Items from a data source
════════
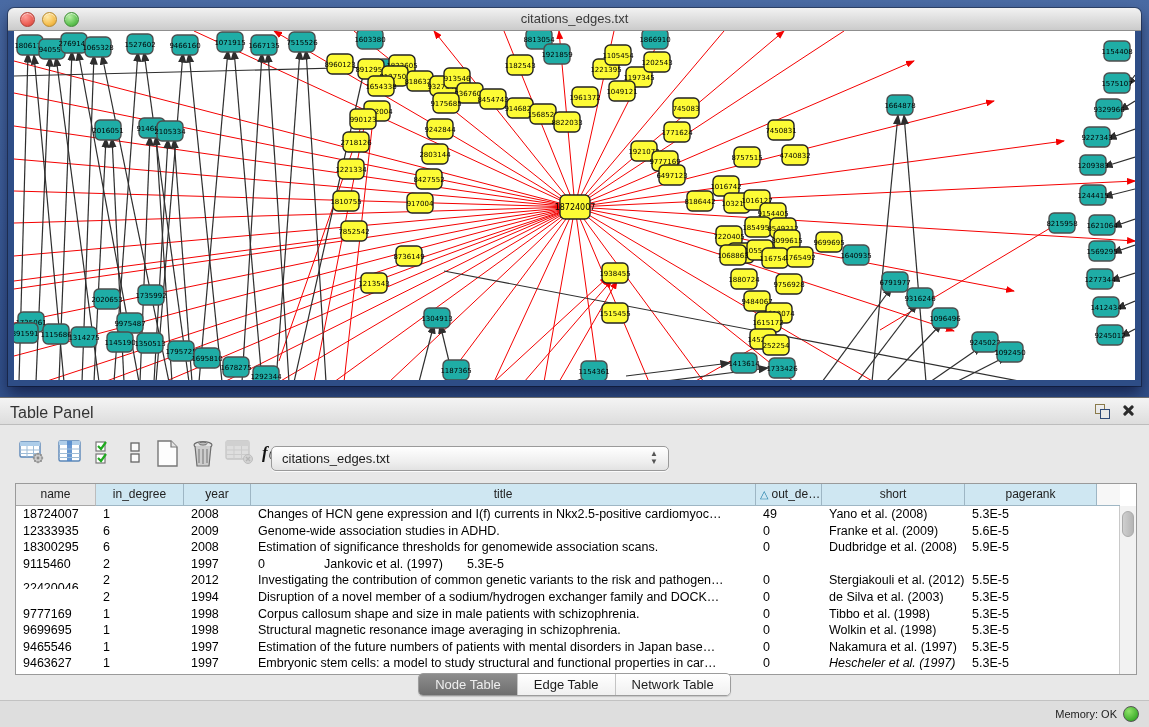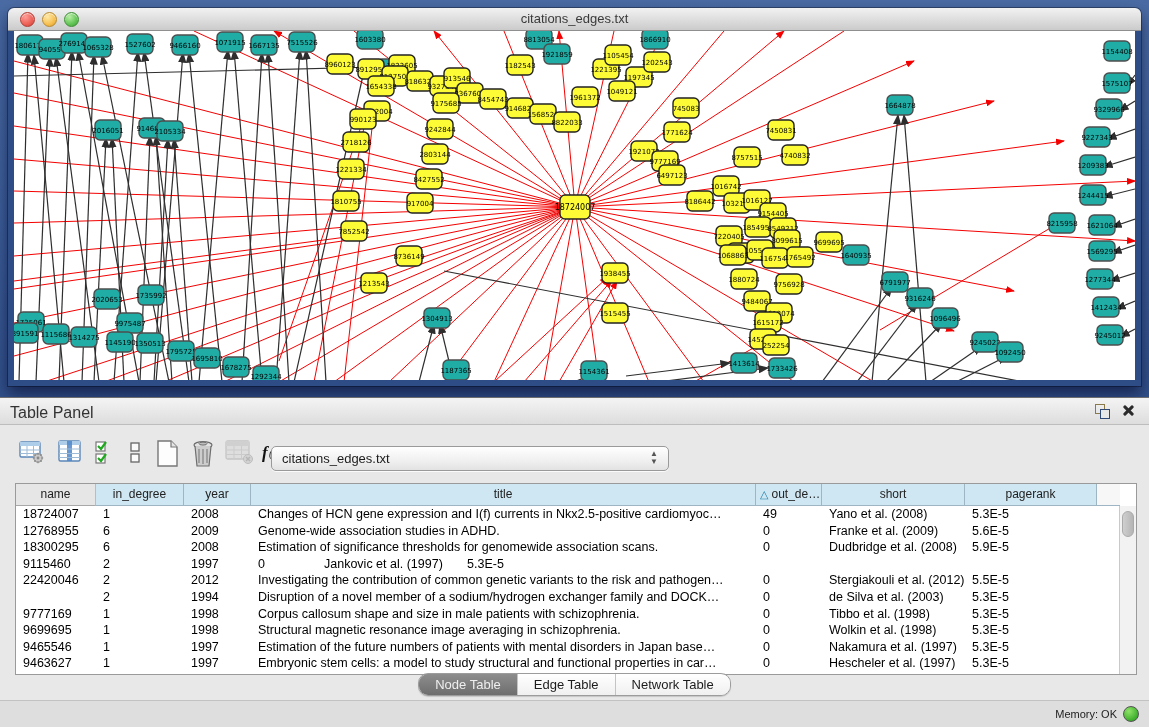--- a/index.html
+++ b/index.html
@@ -48,21 +48,21 @@
   .sort-tri{color:#1f7fa8;font-size:11px;margin-right:3px;}
   .tbody{position:absolute;left:0;top:22px;right:16px;bottom:0;overflow:hidden;}
   .trow{display:flex;height:16.6px;}
   .tcell{box-sizing:border-box;padding-left:7px;font-size:12.5px;color:#000;line-height:16.6px;
     overflow:hidden;white-space:nowrap;}
   .vscroll{position:absolute;right:0;top:22px;bottom:0;width:16px;background:#f2f2f2;border-left:1px solid #c9c9c9;}
   .vthumb{position:absolute;left:2px;right:2px;top:5px;height:24px;border-radius:6px;
     background:linear-gradient(90deg,#cfcfcf,#b5b5b5);border:1px solid #aaa;}
   
   .tabs{position:absolute;left:0;top:276px;width:1149px;height:24px;text-align:center;}
-  .seg{display:inline-flex;border:1px solid #9c9c9c;border-radius:10px;overflow:hidden;box-shadow:0 1px 1px rgba(0,0,0,.15);}
+  .seg{display:inline-flex;border:1px solid #9c9c9c;border-radius:5px;overflow:hidden;box-shadow:0 1px 1px rgba(0,0,0,.15);}
   .seg-btn{padding:0 16px;height:21px;line-height:21px;font-size:13px;background:linear-gradient(180deg,#ffffff,#f0f0f0);color:#1c1c1c;border-left:1px solid #c4c4c4;}
   .seg-btn:first-child{border-left:none;}
   .seg-btn.sel{background:linear-gradient(180deg,#8d8d8d,#6e6e6e);color:#efefef;}
   
   .statusbar{position:absolute;left:0;top:303px;width:1149px;height:27px;background:#dedede;border-top:1px solid #c2c2c2;}
   .memlabel{position:absolute;right:32px;top:7px;font-size:11px;color:#222;}
   .memdot{position:absolute;right:10px;top:5px;width:14px;height:14px;border-radius:50%;
     background:radial-gradient(circle at 35% 30%,#8fe468,#3fae2d 70%,#2e8c20);border:1px solid #555;}
 </style>
 </head>
@@ -779,21 +779,21 @@
           <div class="trow">
             <div class="tcell" style="width: 80px;">18724007</div>
             <div class="tcell" style="width: 88px;">1</div>
             <div class="tcell" style="width: 67px;">2008</div>
             <div class="tcell" style="width: 505px;">Changes of HCN gene expression and I(f) currents in Nkx2.5-positive cardiomyoc…</div>
             <div class="tcell" style="width: 66px;">49</div>
             <div class="tcell" style="width: 143px;">Yano et al. (2008)</div>
             <div class="tcell" style="width: 132px;">5.3E-5</div>
           </div>
           <div class="trow">
-            <div class="tcell" style="width: 80px;">12768955</div>
+            <div class="tcell" style="width: 80px;">12333935</div>
             <div class="tcell" style="width: 88px;">6</div>
             <div class="tcell" style="width: 67px;">2009</div>
             <div class="tcell" style="width: 505px;">Genome-wide association studies in ADHD.</div>
             <div class="tcell" style="width: 66px;">0</div>
             <div class="tcell" style="width: 143px;">Franke et al. (2009)</div>
             <div class="tcell" style="width: 132px;">5.6E-5</div>
           </div>
           <div class="trow">
             <div class="tcell" style="width: 80px;">18300295</div>
             <div class="tcell" style="width: 88px;">6</div>
@@ -805,21 +805,21 @@
           </div>
           <div class="trow">
             <div class="tcell" style="width: 80px;">9115460</div>
             <div class="tcell" style="width: 88px;">2</div>
             <div class="tcell" style="width: 67px;">1997</div>
             <div class="tcell" style="width: 66px;">0</div>
             <div class="tcell" style="width: 143px;">Jankovic et al. (1997)</div>
             <div class="tcell" style="width: 132px;">5.3E-5</div>
           </div>
           <div class="trow">
-            <div class="tcell" style="width: 80px;">22420046</div>
+            <div class="tcell" style="width: 80px; margin-top: 8px;">22420046</div>
             <div class="tcell" style="width: 88px;">2</div>
             <div class="tcell" style="width: 67px;">2012</div>
             <div class="tcell" style="width: 505px;">Investigating the contribution of common genetic variants to the risk and pathogen…</div>
             <div class="tcell" style="width: 66px;">0</div>
             <div class="tcell" style="width: 143px;">Stergiakouli et al. (2012)</div>
             <div class="tcell" style="width: 132px;">5.5E-5</div>
           </div>
           <div class="trow">
             <div class="tcell" style="width: 80px; margin-top: 20px;">14569117</div>
             <div class="tcell" style="width: 88px;">2</div>
@@ -855,21 +855,21 @@
             <div class="tcell" style="width: 66px;">0</div>
             <div class="tcell" style="width: 143px;">Nakamura et al. (1997)</div>
             <div class="tcell" style="width: 132px;">5.3E-5</div>
           </div>
           <div class="trow">
             <div class="tcell" style="width: 80px;">9463627</div>
             <div class="tcell" style="width: 88px;">1</div>
             <div class="tcell" style="width: 67px;">1997</div>
             <div class="tcell" style="width: 505px;">Embryonic stem cells: a model to study structural and functional properties in car…</div>
             <div class="tcell" style="width: 66px;">0</div>
-            <div class="tcell" style="width: 143px;">Hescheler et al. (1997)</div>
+            <div class="tcell" style="width: 143px; font-style: italic;">Hescheler et al. (1997)</div>
             <div class="tcell" style="width: 132px;">5.3E-5</div>
           </div>
         </div>
       <div class="vscroll">
         <div class="vthumb"></div>
       </div>
     </div>
 
     <div class="tabs">
       <span class="seg" id="tabseg">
════════
• [Problem to solve] Go through the records and gather the lines that hold "absolute".

• [Your solution]
   .tbody{position:absolute;left:0;top:22px;right:16px;bottom:0;overflow:hidden;}
   .vscroll{position:absolute;right:0;top:22px;bottom:0;width:16px;background:#f2f2f2;border-left:1px solid #c9c9c9;}
   .vthumb{position:absolute;left:2px;right:2px;top:5px;height:24px;border-radius:6px;
   .tabs{position:absolute;left:0;top:276px;width:1149px;height:24px;text-align:center;}
   .statusbar{position:absolute;left:0;top:303px;width:1149px;height:27px;background:#dedede;border-top:1px solid #c2c2c2;}
   .memlabel{position:absolute;right:32px;top:7px;font-size:11px;color:#222;}
   .memdot{position:absolute;right:10px;top:5px;width:14px;height:14px;border-radius:50%;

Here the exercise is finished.